Writing my own XML parser?

Started by
30 comments, last by SabreMan 19 years, 5 months ago
You should decide if your going to want SAX or DOM or both api's for parsing and writing. Both have their advantages but are orthogonal concepts, meaning you'd have to implement both of them independelty and this can double your implementation and testing time.


Unless you have a good reason, using an existing parser will save you deveopement time, giving you more time for implementing the "fun things"

Cheers
Chris
CheersChris
Advertisement
Quote:Original post by petewood
Quote:Original post by benutne
Anything else constructive to say?


I'm not sure you would like it.



Dont see why I wouldn't. I wasnt being an ass or anything. I open to suggestions.
I think I may end up using TinyXML. Who knows. I also thought about the SAX route. I know next to nothing about it though.
I'm using TinyXML, although I made some modifications to it. It's not xml-compliant anymore; I made it case-insensitive because I want my xml-ish files to be editable and easy to understand for anyone.

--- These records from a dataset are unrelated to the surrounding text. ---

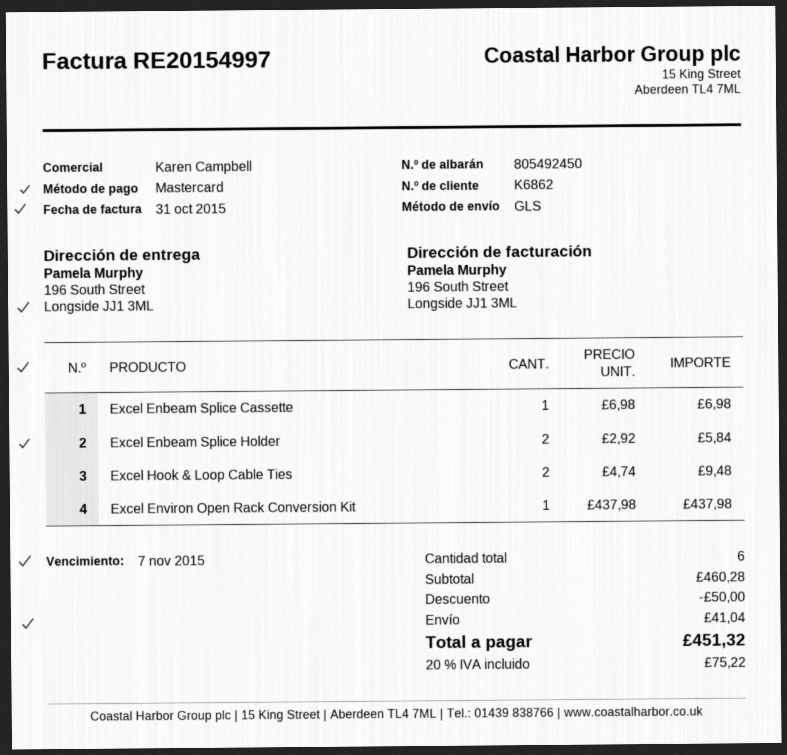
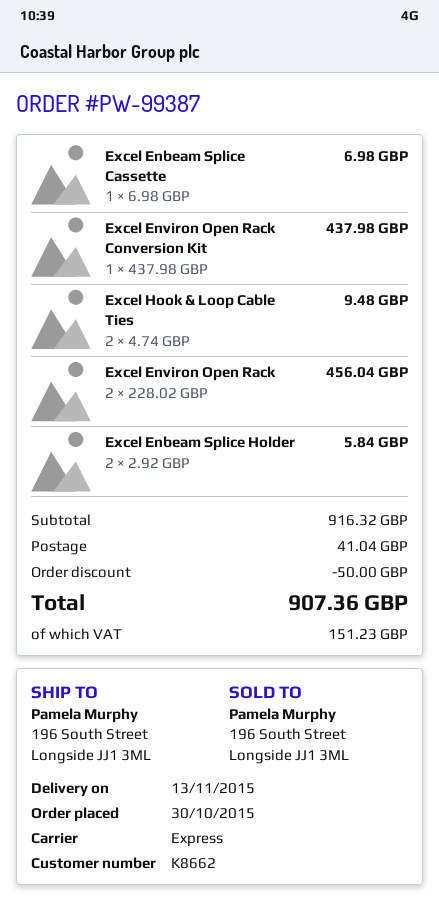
customer number: K6862 -> K8662
shipping method: GLS -> express
Excel Environ Open Rack: none -> 2 x 228.02 = 456.04
subtotal: 460.28 -> 916.32
tax: 75.22 -> 151.23
total: 451.32 -> 907.36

The real disadvantages to TinyXML are, AFAIK, that it's feature limited and parses the entire xml file before you can manipulate it. For little configuration files that's not a problem but for big files parsing could take a while and eat lots of memory.
Quote:Original post by KurioesFor little configuration files that's not a problem but for big files parsing could take a while and eat lots of memory.

Thats what I'm worried about. The min system specs here are pretty low. 64MB of RAM to be exact. Does anyone know anything about serializing a binary file as was suggested earlier or where to look to learn?
Quote:Original post by benutne
Does anyone know anything about serializing a binary file as was suggested earlier or where to look to learn?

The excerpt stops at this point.